An ex-member of Adventures In Stereo, a project launched by founding Primal Scream guitarist Jim Beattie, Dine would wind up as Weller’s last great collaborator, coaxing out his inherent desire to experiment, but it took a while for them to get into a groove. Weller first had to flush out his retro tendencies with the 2004 covers album Studio 150 and mercilessly straight-ahead 2005 set As Is Now, but when he reunited with Dine for 2008’s 22 Dreams, he entered his second purple patch. A double album, 22 Dreams found Weller embracing his sense of adventure, channeling it into a silvery, shimmering mood piece; unlike so many of his records, it offered immersion instead of confrontation. He quickly snapped back to aggression with 2010’s Wake Up The Nation, a record that delivered its barbs through both muscle and skewed sonics, and 2012’s Sonik Kicks synthesized these two approaches, offering vivid, pulsating rock & soul.
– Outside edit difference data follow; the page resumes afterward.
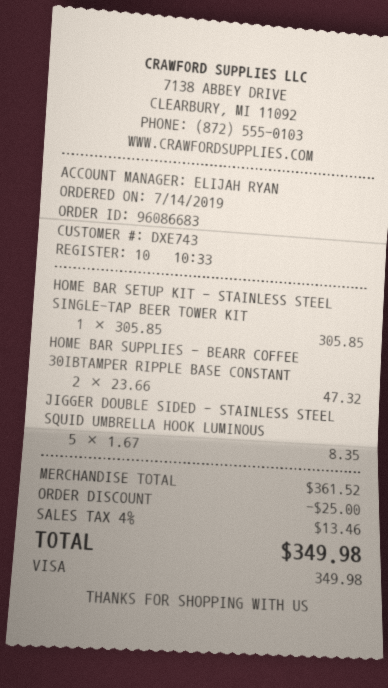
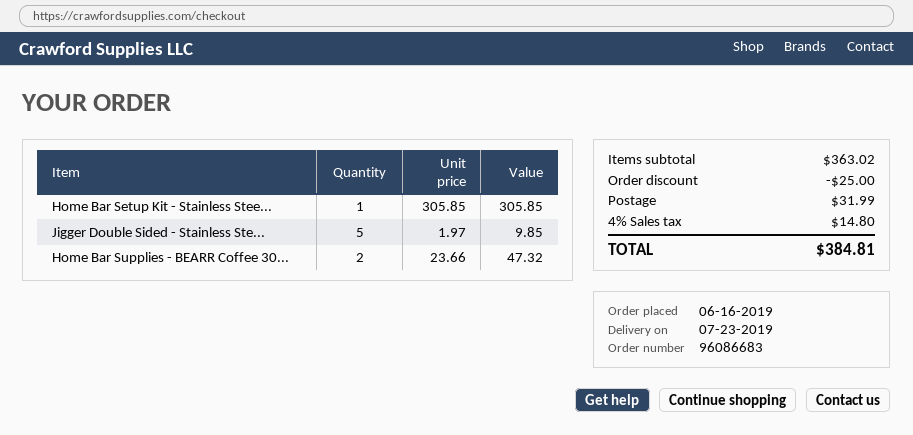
order date: 2019-07-14 -> 2019-06-16
JIGGER DOUBLE SIDED - STAINLESS STEEL SQUID UMBRELLA HOOK LUMINOUS: 5 x 1.67 = 8.35 -> 5 x 1.97 = 9.85
subtotal: 361.52 -> 363.02
shipping: none -> 31.99
tax: 4% = 13.46 -> 4% = 14.80
total: 349.98 -> 384.81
With these three records, Weller got back to the fearlessness that propelled him through his first decade of work, but all good things don’t last. He and Dine fell out in a royalty dispute in 2012; then, he regrouped with the spacey 2015 set Saturns Pattern. But the new A Kind Revolution finds him opening a new chapter in his career, one that’s softer and straighter than his collaborations with Dine but retains a thirst for exploration, something key to all of his best music. A Kind Revolution isn’t quite in that category: it’s akin to Illumination, where he’s still searching for a way forward but the fact that he’s not content to recycle his old work proves that he’ll wind discovering a new path. If his career has proven anything, it’s that Paul Weller will always find a way to change himself into something new.